Flats, sharps and naturals should be indicated by the conventional signs, not words. Note names should be roman and capitalised where general, e.g. C major, but should be italic and follow the Helmholtz code where specific (C,, C, Ccc'c"c'''; c' = middle C). A simpler system may be used in discussions of repertories (e.g. chant) where different conventions are followed.
A quotation of no more than 60 words of prose or one line of verse should be continuous within the text and enclosed in single quotation marks. Longer quotations should be displayed and quotation marks should not be used. For quotations from foreign languages, an English translation must be given in addition to the foreign-language original.

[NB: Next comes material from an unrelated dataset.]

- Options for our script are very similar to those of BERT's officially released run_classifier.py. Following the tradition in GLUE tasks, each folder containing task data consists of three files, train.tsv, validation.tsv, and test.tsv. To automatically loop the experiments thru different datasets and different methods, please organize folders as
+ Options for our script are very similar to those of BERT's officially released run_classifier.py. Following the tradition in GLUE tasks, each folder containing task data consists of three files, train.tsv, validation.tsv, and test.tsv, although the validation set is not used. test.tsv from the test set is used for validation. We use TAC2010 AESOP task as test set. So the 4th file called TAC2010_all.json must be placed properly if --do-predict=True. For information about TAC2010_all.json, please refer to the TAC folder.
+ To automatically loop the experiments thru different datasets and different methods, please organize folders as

Numbers below 100 should be spelled out, except page, bar, folio numbers etc., sums of money and specific quantities, e.g. 20 ducats, 45 mm. Pairs of numbers should be elided as follows: 190-1, 198-9, 198-201, 212-13. Dates should be given in the following forms: l0 January 1983, the 1980s, sixteenth century (16th century in tables and lists), sixteenth-century polyphony.

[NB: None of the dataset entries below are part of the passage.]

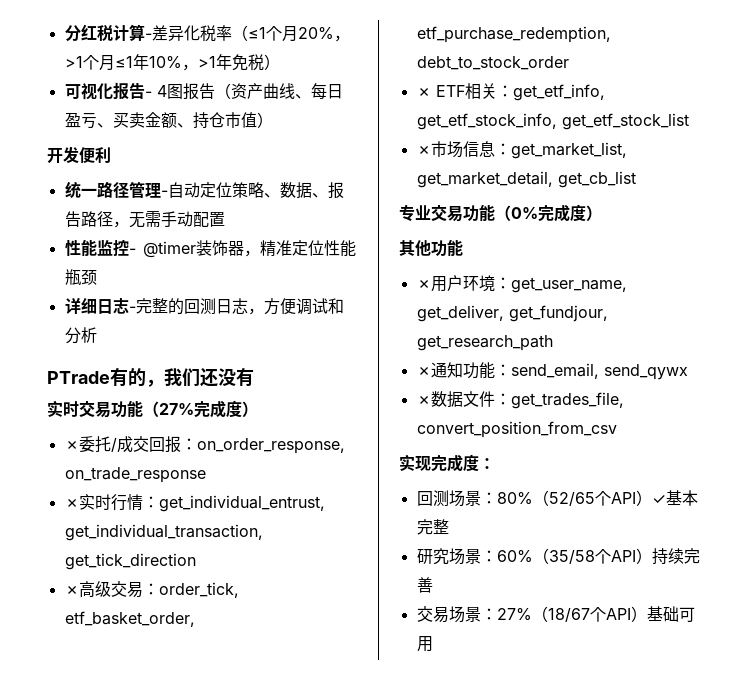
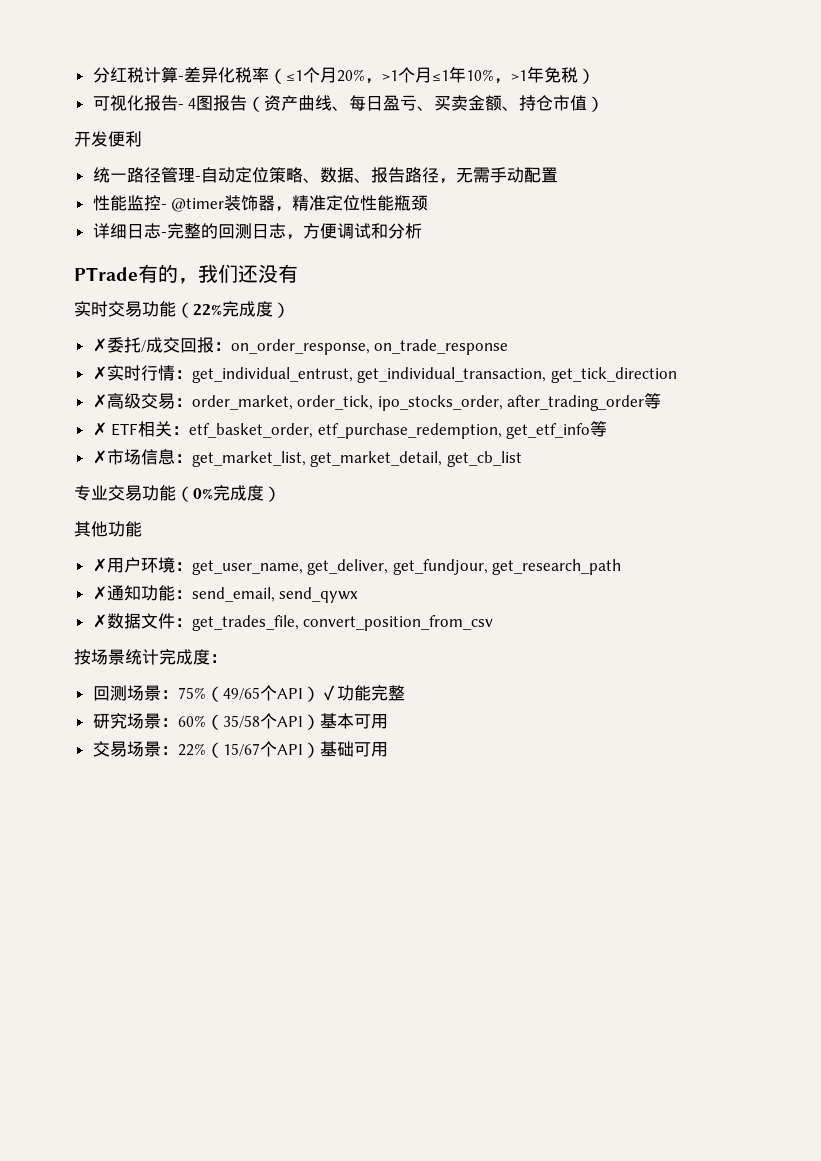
- 实时交易功能（27%完成度）
+ 实时交易功能（22%完成度）
- ✗高级交易：order_tick, etf_basket_order, etf_purchase_redemption, debt_to_stock_order
+ ✗高级交易：order_market, order_tick, ipo_stocks_order, after_trading_order等
- ✗ ETF相关：get_etf_info, get_etf_stock_info, get_etf_stock_list
+ ✗ ETF相关：etf_basket_order, etf_purchase_redemption, get_etf_info等
- 实现完成度：
+ 按场景统计完成度：
- 回测场景：80%（52/65个API）✓基本完整
+ 回测场景：75%（49/65个API）✓功能完整
- 研究场景：60%（35/58个API）持续完善
+ 研究场景：60%（35/58个API）基本可用
- 交易场景：27%（18/67个API）基础可用
+ 交易场景：22%（15/67个API）基础可用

Incipits in all language (motets, songs, etc.), and titles except in English, should be capitalised as in running prose; titles in English should have all important words capitalised, e.g. The Pavin of Delight. Most offices should have a lower-case initial except in official titles, e.g. 'the Lord Chancellor entered the cathedral', 'the Bishop of Salford entered the cathedral' (but 'the bishop entered the cathedral'). Names of institutions should have full (not prose-style) capitalisation, e.g. Liceo Musicale.

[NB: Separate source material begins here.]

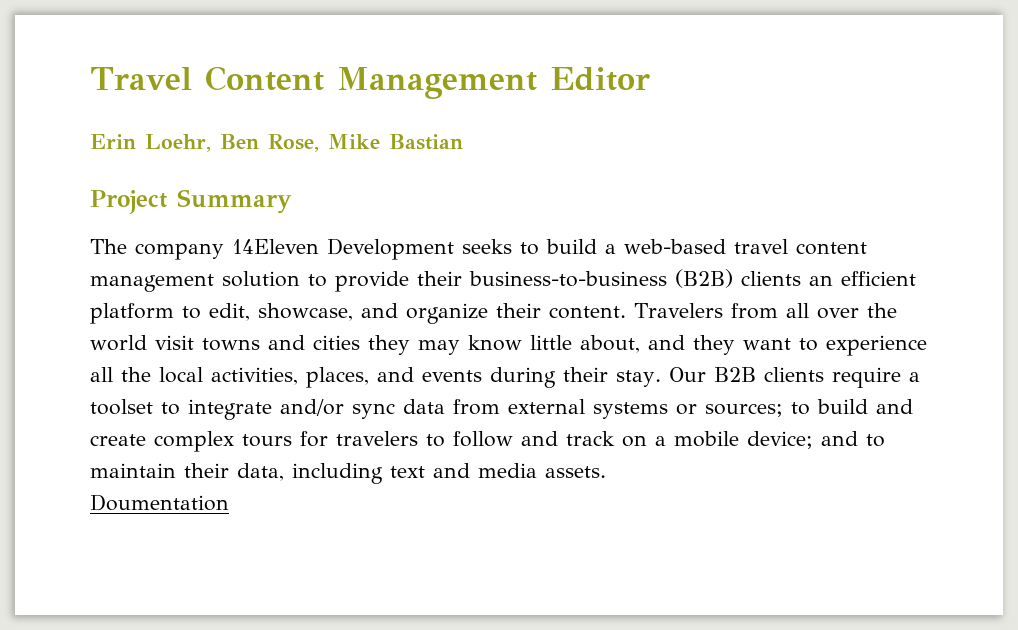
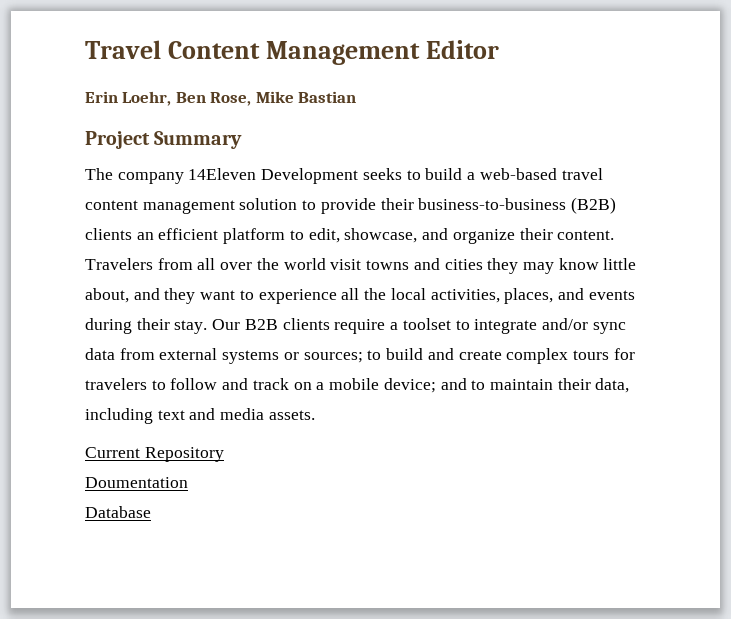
+ Current Repository
+ Database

Titles and incipits of musical works in italic, but not genre titles or sections of the Mass/English Service
e.g. Kyrie, Magnificat. Italics for foreign words should be kept to a minimum; in general they should be used only for unusual words or if a word might be mistaken for English if not italicised. Titles of manuscripts should be roman in quotes, e.g. 'Rules How to Compose'. Names of institutions should be roman.
Typographical or factual errors only may be changed at proof stage. The publisher reserves the right to charge authors for correction of non-typographical errors.
Contributors of articles and review essays receive a complimentary PDF of their published paper. Offprints may be purchased from the publisher if ordered at proof stage.
The policy of Early Music History is that authors (or in some cases their employers) retain copyright and grant Cambridge University Press a licence to publish their work. In the case of gold open access articles this is a non-exclusive licence. Authors must complete and return an author publishing agreement form as soon as their article has been accepted for publication; the journal is unable to publish the article without this. Please download the appropriate publishing agreement here .
For open access articles, the form also sets out the Creative Commons licence under which the article is made available to end users: a fundamental principle of open access is that content should not simply be accessible but should also be freely re-usable. Articles will be published under a Creative Commons Attribution license (CC-BY) by default. This means that the article is freely available to read, copy and redistribute, and can also be adapted (users can “remix, transform, and build upon” the work) for any commercial or non-commercial purpose, as long as proper attribution is given. Authors can, in the publishing agreement form, choose a different kind of Creative Commons license (including those prohibiting non-commercial and derivative use) if they prefer.